King was read his Miranda warnings shortly after he was arrested. His warnings were read a second time shortly after detectives from the Mahoning County Sheriff's Department took custody of him later that evening. Upon arrival at the Sheriff's Department at about 1 a.m. that night, he was asked if he would give a statement in the morning regarding the murders. He replied that he would. However, he declined to have his parents or a lawyer present. The detectives nevertheless called King's parents, who both declined to attend. The detectives then called the Juvenile Judge of Mahoning County and, after giving him this background, asked how they should proceed. The judge told them to proceed with King, a minor, as they would with an adult.


At about 10:30 a.m. the next morning, King was brought from his cell and read his Miranda warnings a third time. He signed a rights sheet and agreed to give a statement. A tape-recorded confession was then taken in which he admitted the crime in detail and traced his movements on that date. King was tried as an adult, and the confession was admitted at his trial over objection. The jury found him guilty of two counts of aggravated murder and one count of aggravated robbery. He was sentenced to two consecutive life terms on the aggravated murder counts and seven to twenty-five years on the aggravated robbery count to run concurrently with the other counts.
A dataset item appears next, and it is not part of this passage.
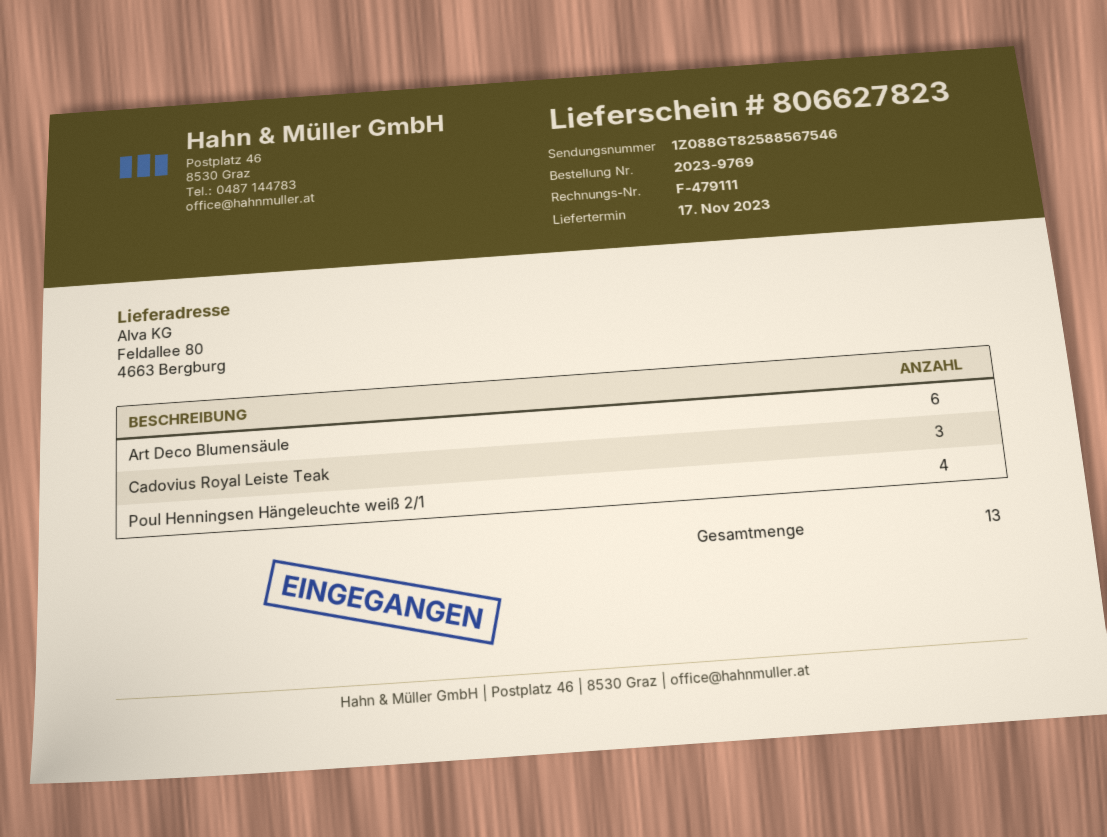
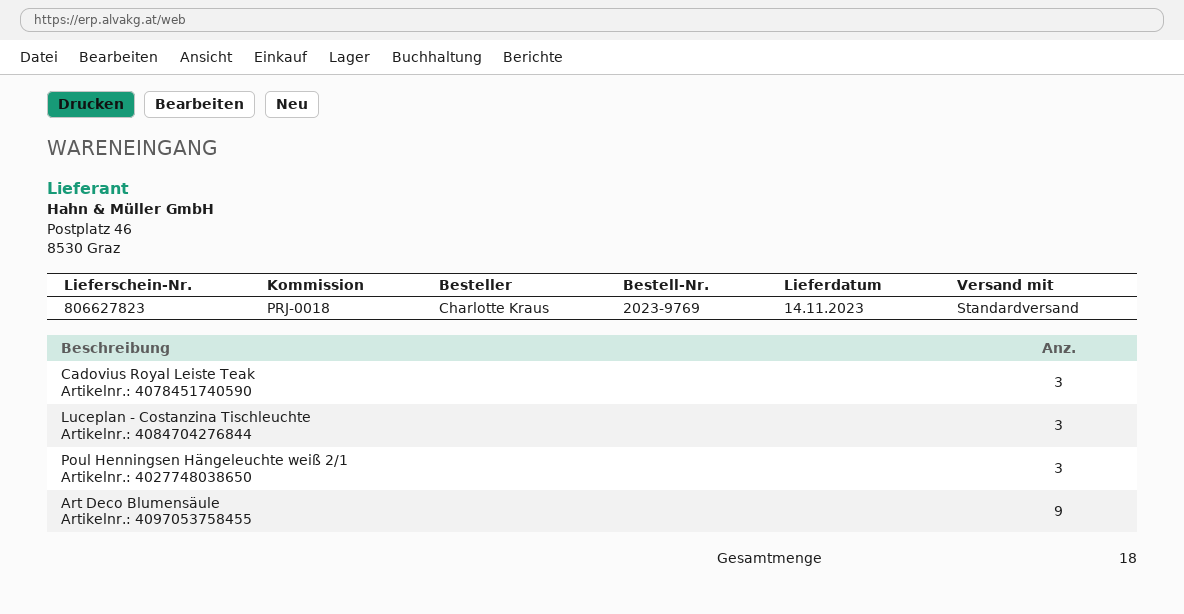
delivery date: 2023-11-17 -> 2023-11-14
Art Deco Blumensäule: 6 -> 9
Poul Henningsen Hängeleuchte weiß 2/1: 4 -> 3
Luceplan - Costanzina Tischleuchte: none -> 3
total quantity: 13 -> 18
King appealed his conviction to the Ohio Court of Appeals for Mahoning County. His major argument on appeal was that he had not made a knowing, intelligent, and voluntary waiver of his fifth amendment rights. See Fare v. Michael C., 442 U.S. 707, 724-25 (1979); Miranda v. Arizona, 384 U.S. 436, 475-77 (1966). Michael C. involved the validity of a juvenile's confession made after a colorable invocation of his fifth amendment right to remain silent. The review is founded upon all the circumstances surrounding the interrogation that led to the challenged confession.
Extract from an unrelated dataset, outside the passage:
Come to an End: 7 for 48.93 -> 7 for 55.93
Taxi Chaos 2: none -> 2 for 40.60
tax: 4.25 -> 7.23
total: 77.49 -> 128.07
Petitioner argued that he was never warned of the serious penalties he faced and that, as this was his first offense, he was unfamiliar with the criminal justice system. Petitioner argued in particular that, although he was seventeen years old and of average intelligence, expert testimony showed he had little capacity for abstract thought, had negligible capacity to handle even simple crisis situations, and had no real understanding of the consequences of waiving his rights. The state court rejected these arguments and affirmed the conviction, saying it was 'obvious that this appellant was repeatedly informed of his rights, there was a total environment of protectiveness as opposed to coercion or trickery, the police officers afforded him aid and comfort. His waivers and statements were knowing, intelligent and free of taint.' State v. King, No. 79 C.A. 138, slip op at 8-9 (Ohio Ct. App. Jan. 7, 1982), leave to appeal denied, No. 82-326 (Ohio May 12, 1982).


Here the officers repeatedly informed King of his rights, told him that he could have somebody present if he wished, contacted his parents to see if they wanted to be present or have an attorney present, and inquired of a juvenile court judge about how they should proceed. To find these circumstances violative of King's fifth amendment rights would mandate the presence of an attorney before any statement were taken. This per se rule was rejected in Michael C.


As petitioner concedes, he has the burden of showing that the state court's finding of a proper waiver was 'not fairly supported by the record.' 28 U.S.C. Sec. 2254(d)(8); see Summer v. Mata, 449 U.S. 539 (1981); Chapin v. Marshall, 704 F.2d 335, 337 (6th Cir. 1983) (per curiam), cert. denied, 104 S. Ct. 722 (1984). A valid waiver need only be intelligent, not wise. King was more than seventeen years old, was of average intelligence, concededly understood that he was giving up certain rights, and was found competent to stand trial in an adult proceeding. He has not met his burden of proof for habeas corpus relief.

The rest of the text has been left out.